Et, enfin, qu’il avait évidemment tous les calendriers et éphémérides nécessaires, mais que le sac contenant ses carnets de notes étant malencontreusement tombé à l’eau à son arrivée, il avait tenu le décompte des nids de l’an passé sur les troncs des arbres de l’île.

*  *  *

note à benêt : écrit pour le thème calendrier de l’écritoire et ressuscité pour le quiproquo d’avril de Léodamgan.

37 commentaires

  1. Vraiment chouette comme texte, j’adore cet univers et cette malice que vous ajoutez dans la résolution de l’intrigue : c’était un texte à contraintes ? Si oui lesquelles ?

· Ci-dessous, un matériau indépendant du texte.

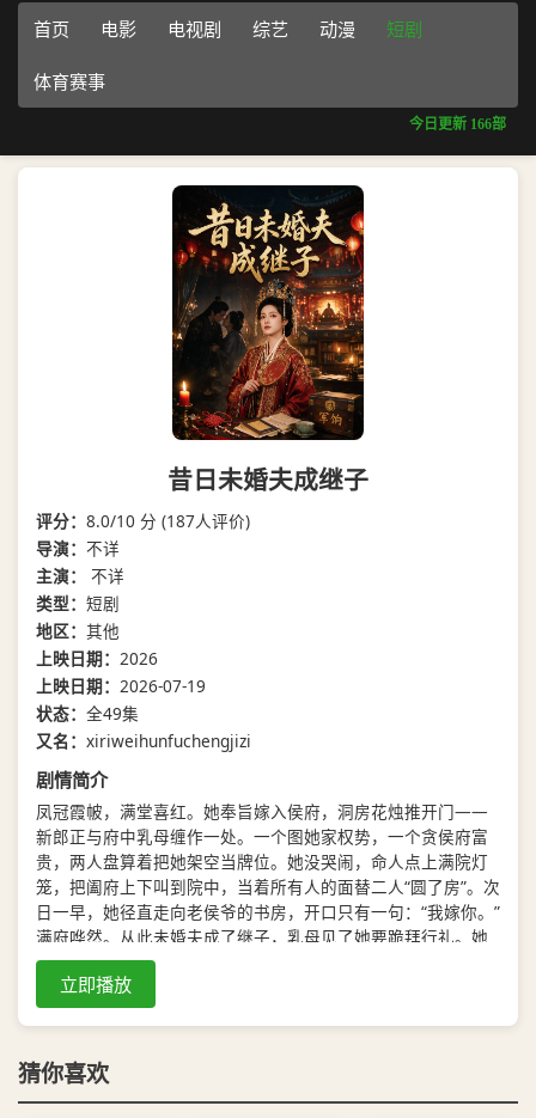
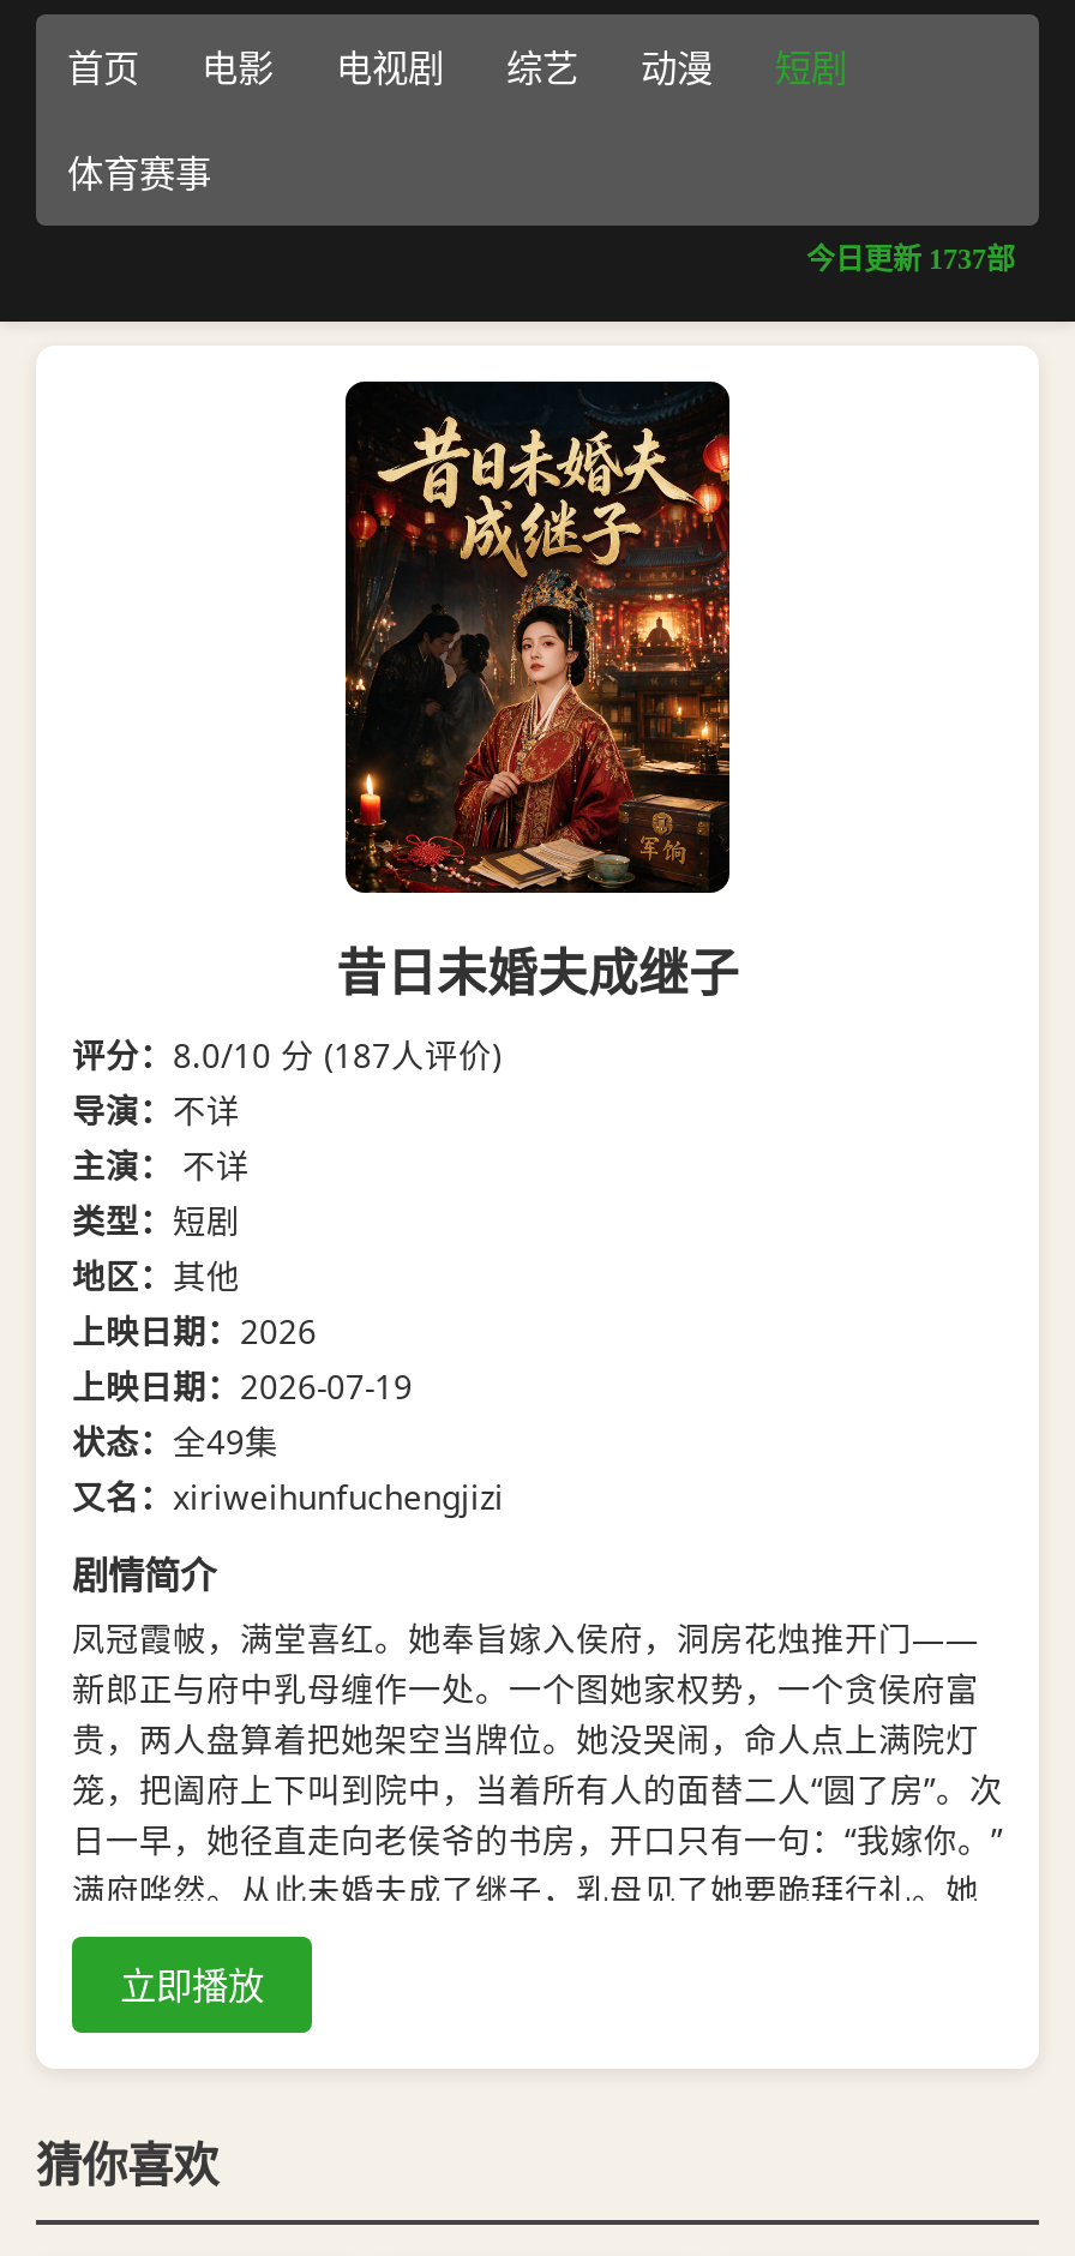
[409,116,506,133] 今日更新 166部 -> [806,242,1015,276] 今日更新 1737部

    • Cette fois la seule contrainte était le calendrier ; ça peut paraître paradoxal, mais le moins il y a de contrainte, le plus j’ai de fil à retordre…alors, cette fois, je me suis donné comme contrainte supplémentaire de ne pas en rajouter 🙂

      Je suis content que le résultat se lise bien.
      Merci !

  2. Carnets, c’est intéressant ce que tu dis ci-dessus, car justement, lorsque j’ai lancé le projet 2014 :  » écrire chaque mois sur un titre diffèrent  » – je m’imposais aussi que ce titre ne soit fait que d’un seul mot.. Mais lorsque j’en ai parlé avec un ami auteur, il m’a rétorqué que le « mot » seul engendre un énorme éventail de possibilités, et que ce serait trop large, difficile à cibler… Comme quoi chacun voit la cible à sa portée humaine , lol

    Moins il y a de contraintes et plus c’est difficile, oui, car alors nous avons tout à structurer. Quel challenge !

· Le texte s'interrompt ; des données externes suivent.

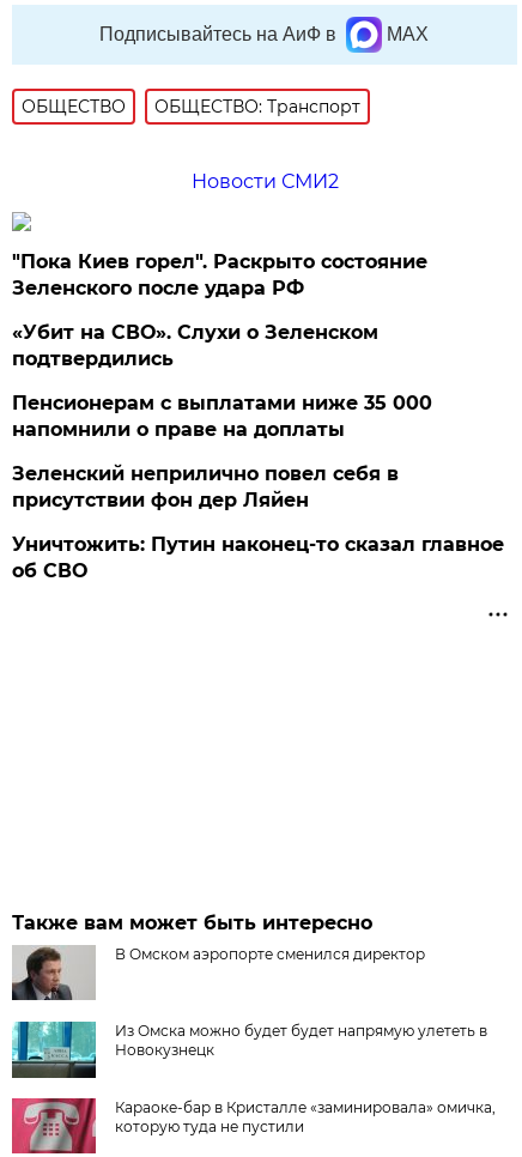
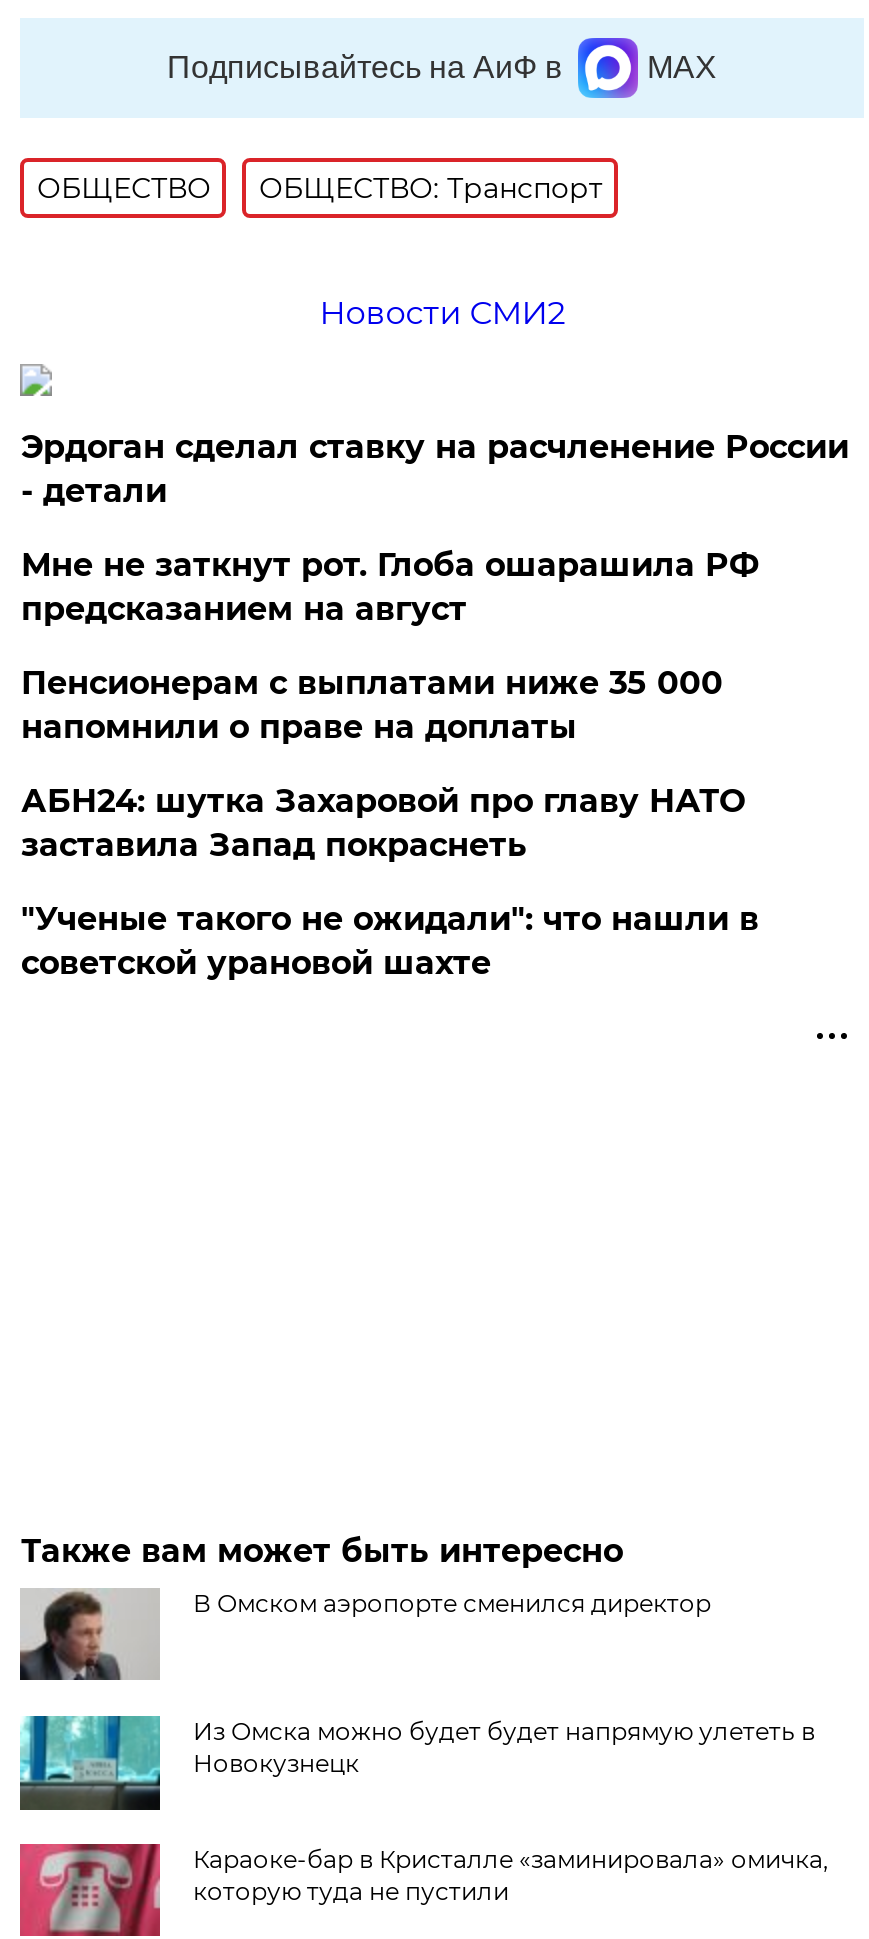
[12,250,428,300] "Пока Киев горел". Раскрыто состояние | Зеленского после удара РФ -> [21,428,849,510] Эрдоган сделал ставку на расчленение России | - детали
[12,321,379,370] «Убит на СВО». Слухи о Зеленском | подтвердились -> [21,546,759,628] Мне не заткнут рот. Глоба ошарашила РФ | предсказанием на август
[12,462,399,512] Зеленский неприлично повел cебя в | присутствии фон дер Ляйен -> [21,782,745,864] АБН24: шутка Захаровой про главу НАТО | заставила Запад покраснеть
[12,533,505,582] Уничтожить: Путин наконец-то сказал главное | об СВО -> [21,900,759,982] "Ученые такого не ожидали": что нашли в | советской урановой шахте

    Encore une fois, merci de participer à l’Ecritoire – dont je rappelle qu’elle est ouverte à toutes les plumes de bonne volonté … 😉

    • Merci,
      oui, pour moi la « pire » contrainte serait de ne pas en avoir : liberté totale de sujet, format, moyens, etc…

      et je me rends compte que j’ai oublié de mentionner le lien vers l’écritoire dans le billet ; c’est corrigé !

  3. L’ambiance est bien, et le titre aussi: on croit que ça va être une fable et puis finalement la Sirène ne discute pas le bout de gras avec les tortues.

  4. Tiens, je ne l’avais pas vu passer celui-ci… mais j’ai été absente de la blogosphère. J’aime beaucoup ton style, tes idées, la mise en forme. Tout, je lis tes textes jusqu’au bout sans en rater un mot. Et comme toi, j’ai du mal lorsque le sujet est trop largement ciblé…

  5. Vous pourriez raconter n’importe quoi, ce qui n’est pas le cas (je précise 🙂 c’est tellement captivant, que je me laisserais embarquer !
    Une sirène ne finit-elle pas en queue de poisson ? 🙂
    Merci pour ce joli moment de lecture et d’évasion
    Belle soirée
    Zoé

  6. C’est incroyable le nombre de gens qui veulent à tout prix nous sauver sans qu’on ne leur demande rien !

  7. Le tort tue s’est bien connu.

    Le récit me renvoie à au roman d’Eco « l’île du jour d’avant », sans que cela ait rien à voir (si ce n’est le contexte et le scientifique tordu – qu’il n’y ait pas de quiproquo entre nous !)

  8. L’enfer est pavé des meilleures intentions 😉 ce récit est une belle évasion pour confinés ou pas et toujours la chute malicieuse qui compense l’envie d’en lire plus chez toi.